REFERENCE SIGNS LIST 1 machine tool control device 11 setting input section 12 holding section 13 swing axis selection section 14 swing motion control section 15 storage section 3 motor S spindle T tool W work

Claims

an oscillating axis selection unit that selects a specific one of a plurality of feed axes as an oscillating axis when performing oscillating cutting by oscillating only a specific one of a plurality of feed axes, or selects none of the axes as oscillating axes, based on tool shape data capable of recognizing a tool shape, relative positional relationship data between a work and a tool, or data of a used tool capable of specifying a tool to be used, and movement data for relatively moving the work and the tool;
and an output unit that outputs a selection result of the swing axis selection unit.
a holding unit for holding a judgment result obtained by making a judgment in advance to select a specific one axis as an oscillating axis or not to select any axis as an oscillating axis when performing oscillating cutting by oscillating only one specific axis from among a plurality of feed axes, corresponding to each combination of the tool shape data, the positional relationship data, or the tool data to be used, and the movement data;
2. The information processing apparatus according to claim 1, wherein the swing axis selection unit selects a specific one axis as a swing axis when performing swing cutting by swinging only a specific one of the plurality of feed axes based on the determination result held in the holding unit, or selects none of the axes as swing axes.
The information processing apparatus according to claim 2, further comprising a setting input unit for setting and inputting the judgment result.
A control device for a machine tool that performs oscillating cutting by oscillating only one specific axis,
an oscillating axis selection unit that selects a specific one of a plurality of feed axes as an oscillating axis when performing oscillating cutting by oscillating only a specific one of a plurality of feed axes, or selects none of the axes as oscillating axes, based on tool shape data capable of recognizing a tool shape, relative positional relationship data between a work and a tool, or data of a used tool capable of specifying a tool to be used, and movement data for relatively moving the work and the tool;
A control device for a machine tool, comprising: a swing motion control unit that controls to swing a specific axis selected by the swing axis selection unit, or controls none of the feed axes to swing, based on a machining condition and a selection result of the swing axis selection unit.
a holding unit for holding a judgment result obtained by making a judgment in advance to select a specific one axis as an oscillating axis or not to select any axis as an oscillating axis when performing oscillating cutting by oscillating only one specific axis from among a plurality of feed axes, corresponding to each combination of the tool shape data, the positional relationship data, or the tool data to be used, and the movement data;
5. The machine tool control device according to claim 4, wherein the swing axis selection unit selects a specific one axis as a swing axis when performing swing cutting by swinging only a specific one of the plurality of feed axes based on the determination result held in the holding unit, or selects none of the axes as swing axes.
The machine tool control device according to claim 5, further comprising a setting input unit for setting and inputting the determination result.

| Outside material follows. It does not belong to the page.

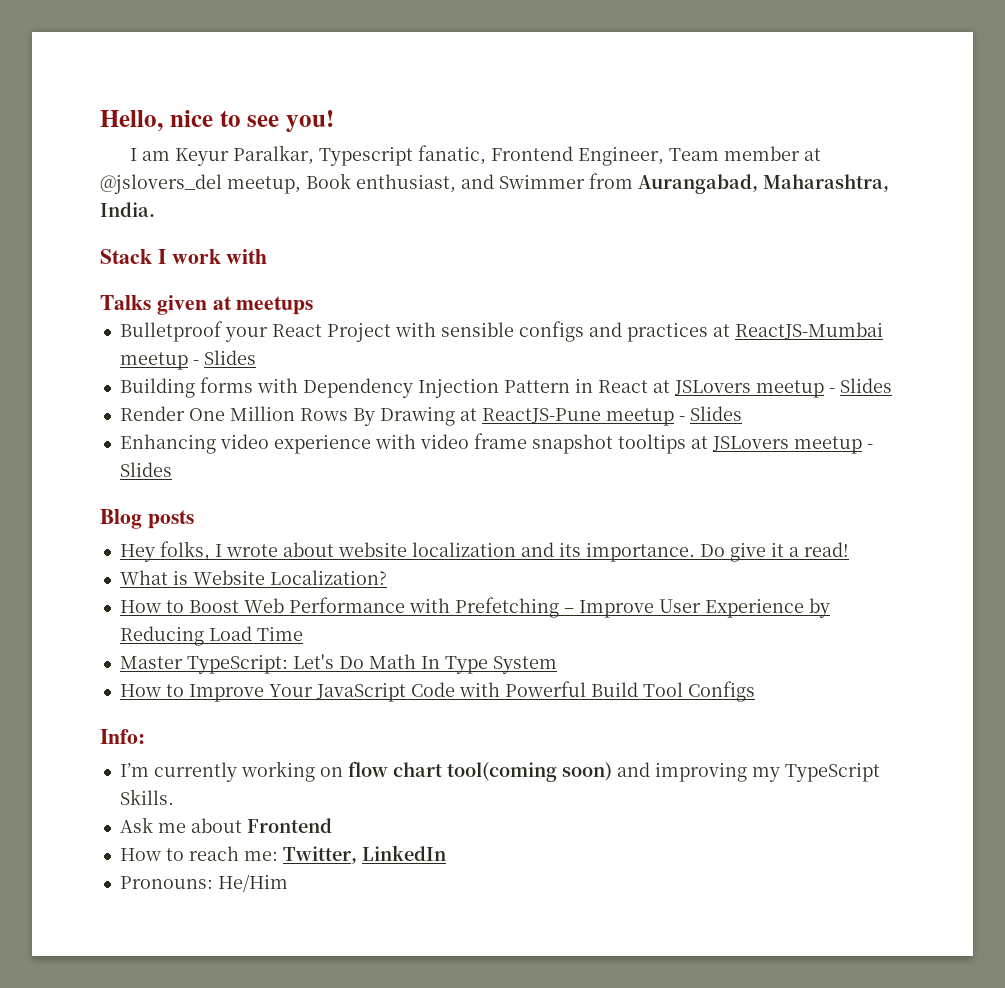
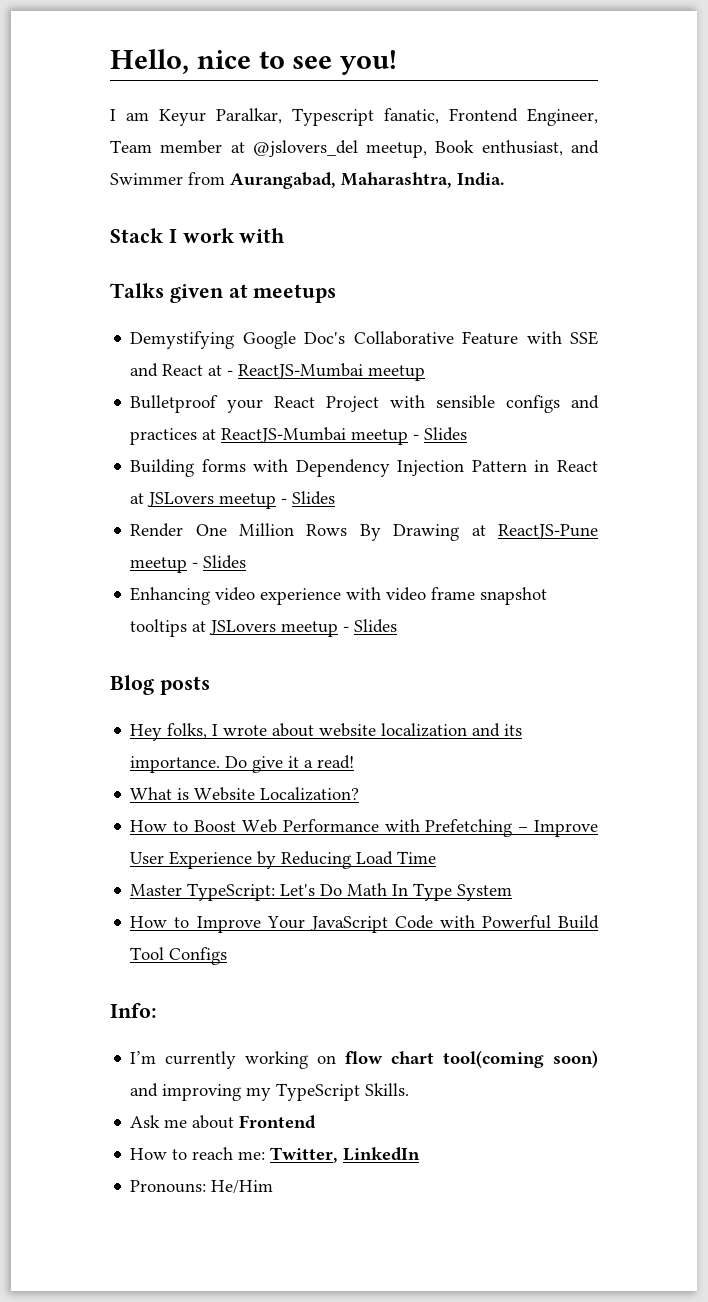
+ Demystifying Google Doc's Collaborative Feature with SSE and React at - ReactJS-Mumbai meetup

an oscillating axis selection step of selecting a specific one of a plurality of feed axes as an oscillating axis when performing oscillating cutting by oscillating only a specific one of a plurality of feed axes, or selecting none of the axes as oscillating axes, based on tool shape data capable of recognizing a tool shape, relative positional relationship data between a work and a tool, or used tool data capable of specifying a tool to be used, and movement data for relatively moving the work and the tool;
A computer program for causing a computer to execute an output step of outputting the selection result of the swing axis selection step.